● **Records shown**:
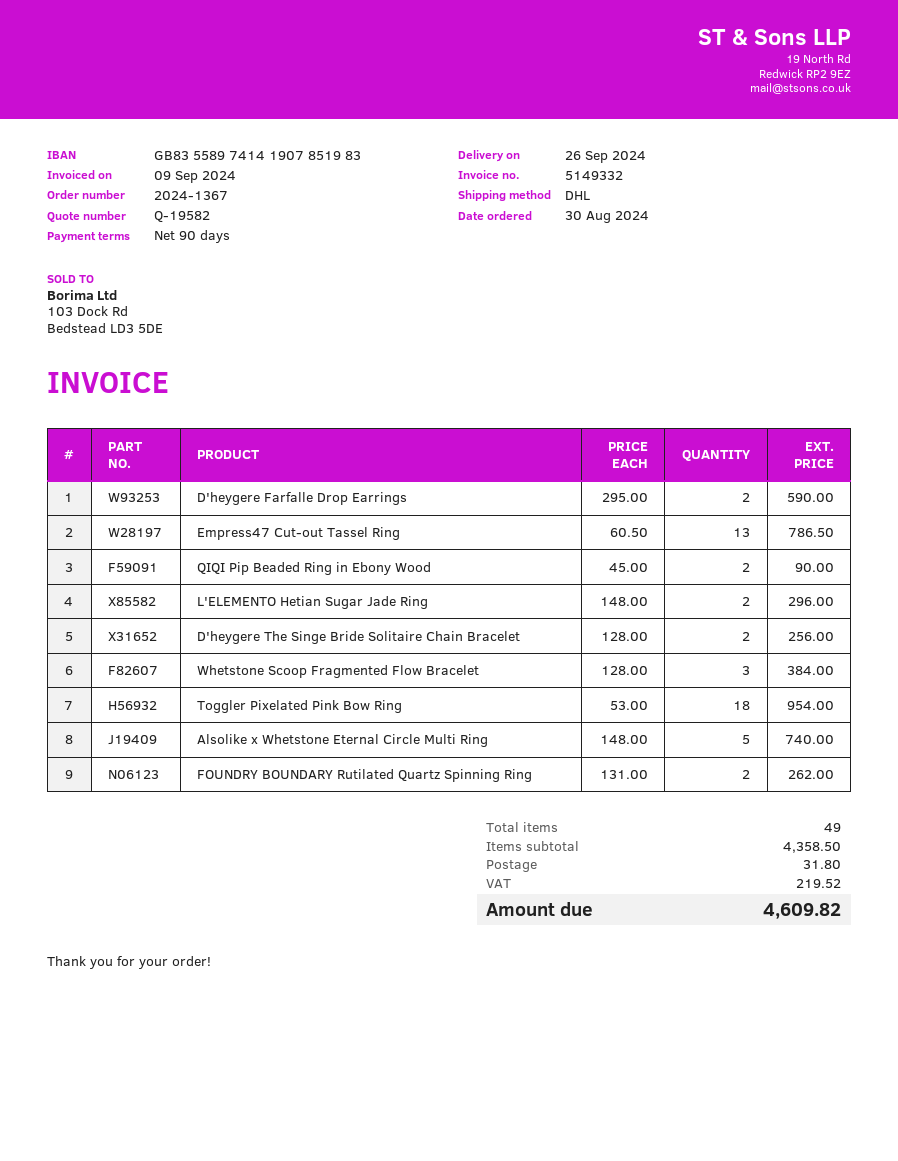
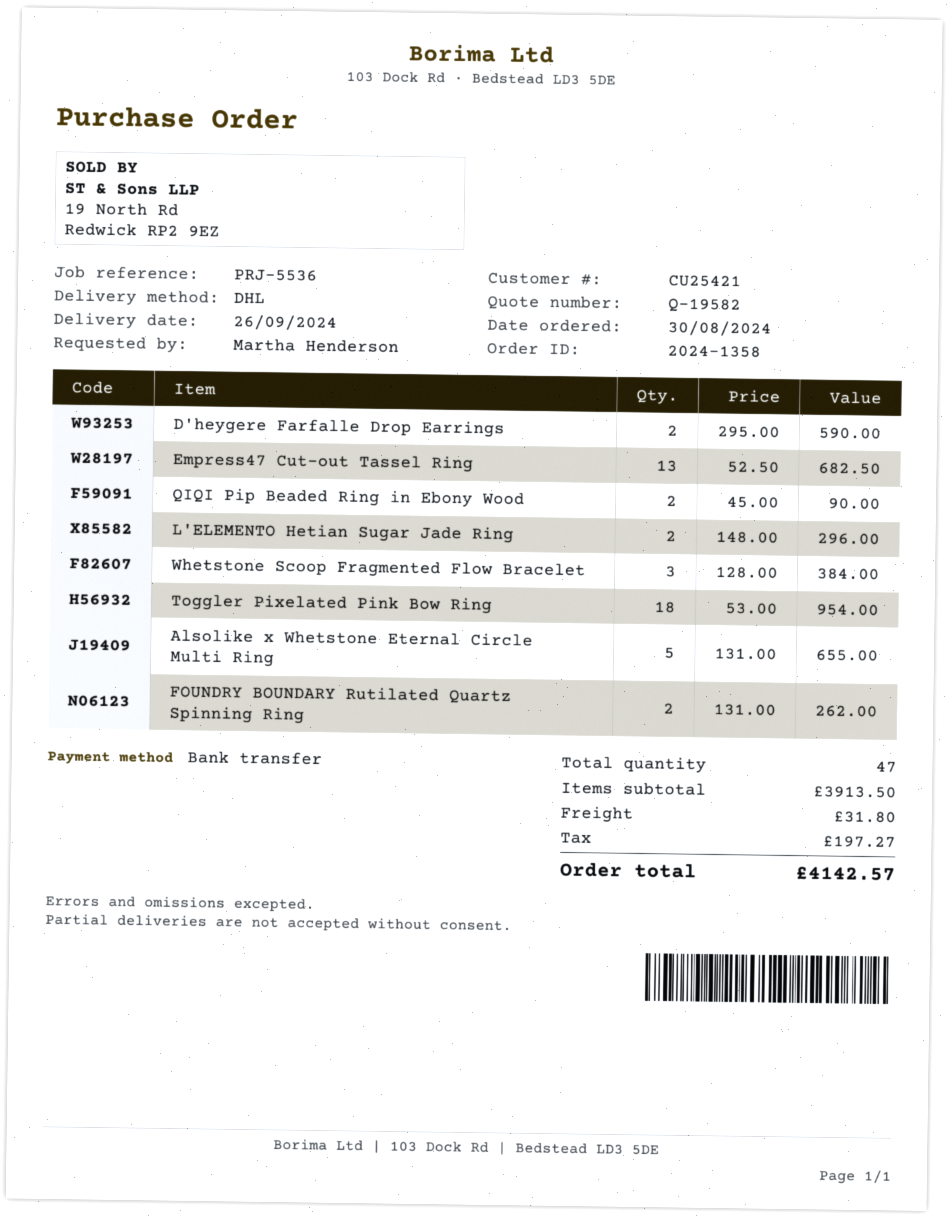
order number: 2024-1367 -> 2024-1358
Empress47 Cut-out Tassel Ring: 13 x 60.50 = 786.50 -> 13 x 52.50 = 682.50
D'heygere The Singe Bride Solitaire Chain Bracelet: 2 x 128.00 = 256.00 -> none
Alsolike x Whetstone Eternal Circle Multi Ring: 5 x 148.00 = 740.00 -> 5 x 131.00 = 655.00
total quantity: 49 -> 47
subtotal: 4358.50 -> 3913.50
tax: 219.52 -> 197.27
total: 4609.82 -> 4142.57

● **What is expected**:
Out of the lines in the listing, count the ones with the word "Ring", then give only the number.

● **Output below**:
2